## AIM OF THE EXERCISE
Your answer should hold exactly the lines from the one containing "ratios. Overall, 187/275" through the end of the material, and no others.

## EXTRACTED ENTRIES
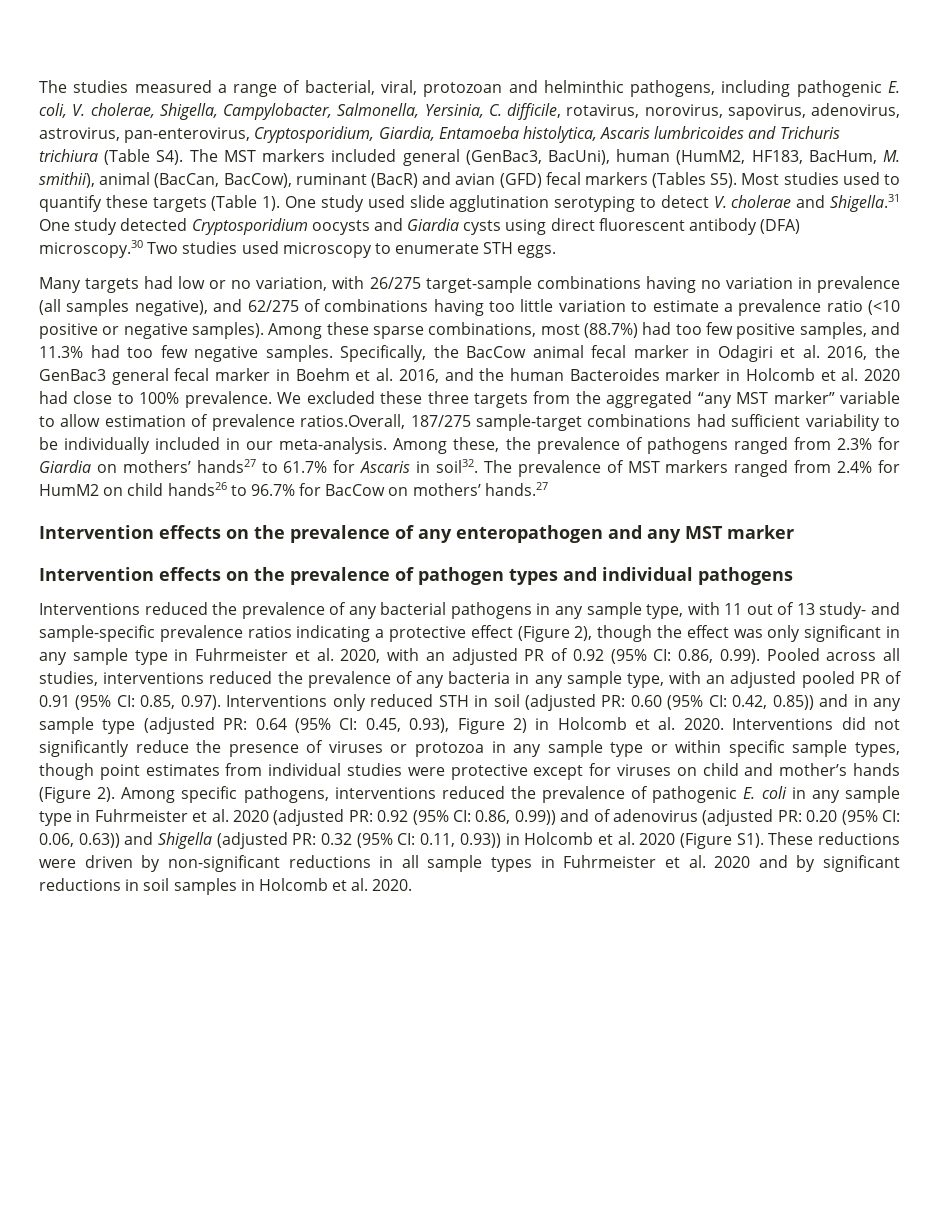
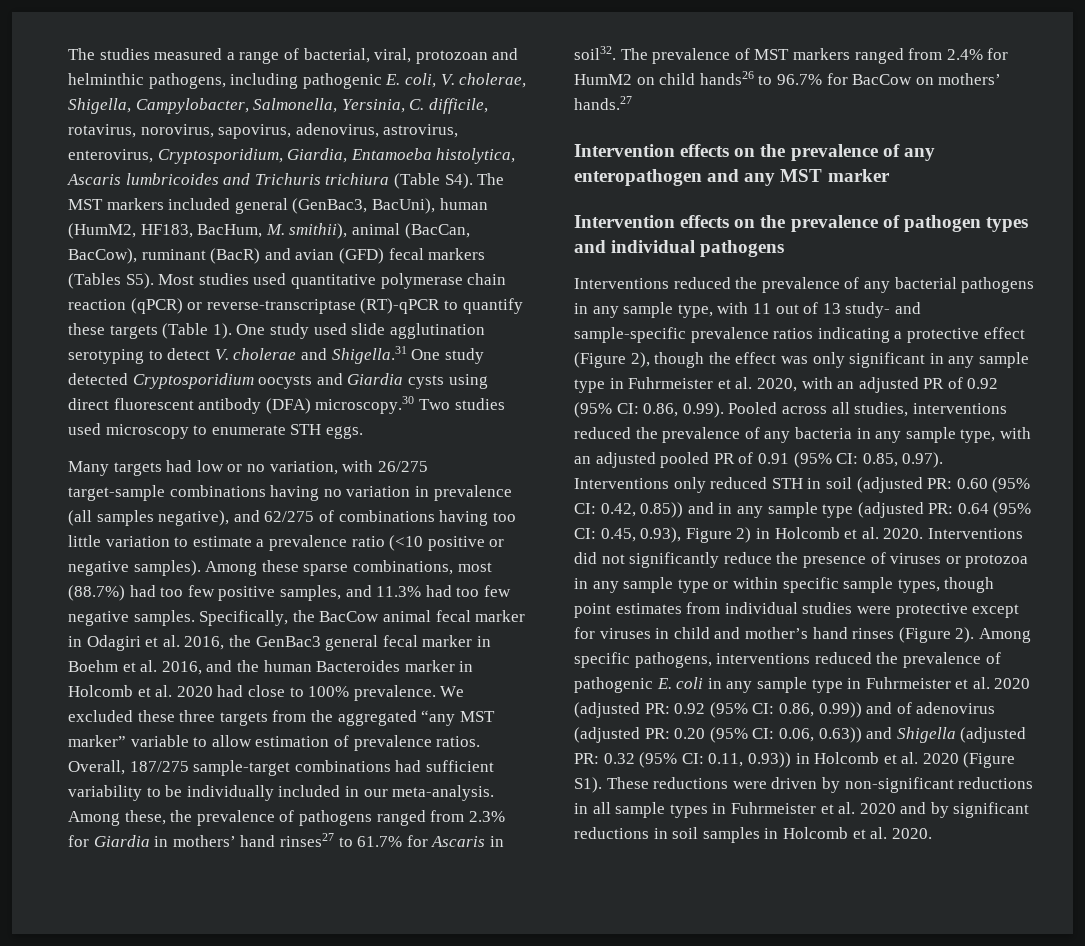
- The studies measured a range of bacterial, viral, protozoan and helminthic pathogens, including pathogenic E. coli, V. cholerae, Shigella, Campylobacter, Salmonella, Yersinia, C. difficile, rotavirus, norovirus, sapovirus, adenovirus, astrovirus, pan-enterovirus, Cryptosporidium, Giardia, Entamoeba histolytica, Ascaris lumbricoides and Trichuris trichiura (Table S4). The MST markers included general (GenBac3, BacUni), human (HumM2, HF183, BacHum, M. smithii), animal (BacCan, BacCow), ruminant (BacR) and avian (GFD) fecal markers (Tables S5). Most studies used to quantify these targets (Table 1).
+ The studies measured a range of bacterial, viral, protozoan and helminthic pathogens, including pathogenic E. coli, V. cholerae, Shigella, Campylobacter, Salmonella, Yersinia, C. difficile, rotavirus, norovirus, sapovirus, adenovirus, astrovirus, enterovirus, Cryptosporidium, Giardia, Entamoeba histolytica, Ascaris lumbricoides and Trichuris trichiura (Table S4). The MST markers included general (GenBac3, BacUni), human (HumM2, HF183, BacHum, M. smithii), animal (BacCan, BacCow), ruminant (BacR) and avian (GFD) fecal markers (Tables S5). Most studies used quantitative polymerase chain reaction (qPCR) or reverse-transcriptase (RT)-qPCR to quantify these targets (Table 1).
- We excluded these three targets from the aggregated “any MST marker” variable to allow estimation of prevalence ratios.Overall, 187/275 sample-target combinations had sufficient variability to be individually included in our meta-analysis.
+ We excluded these three targets from the aggregated “any MST marker” variable to allow estimation of prevalence ratios. Overall, 187/275 sample-target combinations had sufficient variability to be individually included in our meta-analysis.
- Among these, the prevalence of pathogens ranged from 2.3% for Giardia on mothers’ hands27 to 61.7% for Ascaris in soil32.
+ Among these, the prevalence of pathogens ranged from 2.3% for Giardia in mothers’ hand rinses27 to 61.7% for Ascaris in soil32.
- Interventions did not significantly reduce the presence of viruses or protozoa in any sample type or within specific sample types, though point estimates from individual studies were protective except for viruses on child and mother’s hands (Figure 2).
+ Interventions did not significantly reduce the presence of viruses or protozoa in any sample type or within specific sample types, though point estimates from individual studies were protective except for viruses in child and mother’s hand rinses (Figure 2).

## THE COMPLETED TASK
+ We excluded these three targets from the aggregated “any MST marker” variable to allow estimation of prevalence ratios. Overall, 187/275 sample-target combinations had sufficient variability to be individually included in our meta-analysis.
- Among these, the prevalence of pathogens ranged from 2.3% for Giardia on mothers’ hands27 to 61.7% for Ascaris in soil32.
+ Among these, the prevalence of pathogens ranged from 2.3% for Giardia in mothers’ hand rinses27 to 61.7% for Ascaris in soil32.
- Interventions did not significantly reduce the presence of viruses or protozoa in any sample type or within specific sample types, though point estimates from individual studies were protective except for viruses on child and mother’s hands (Figure 2).
+ Interventions did not significantly reduce the presence of viruses or protozoa in any sample type or within specific sample types, though point estimates from individual studies were protective except for viruses in child and mother’s hand rinses (Figure 2).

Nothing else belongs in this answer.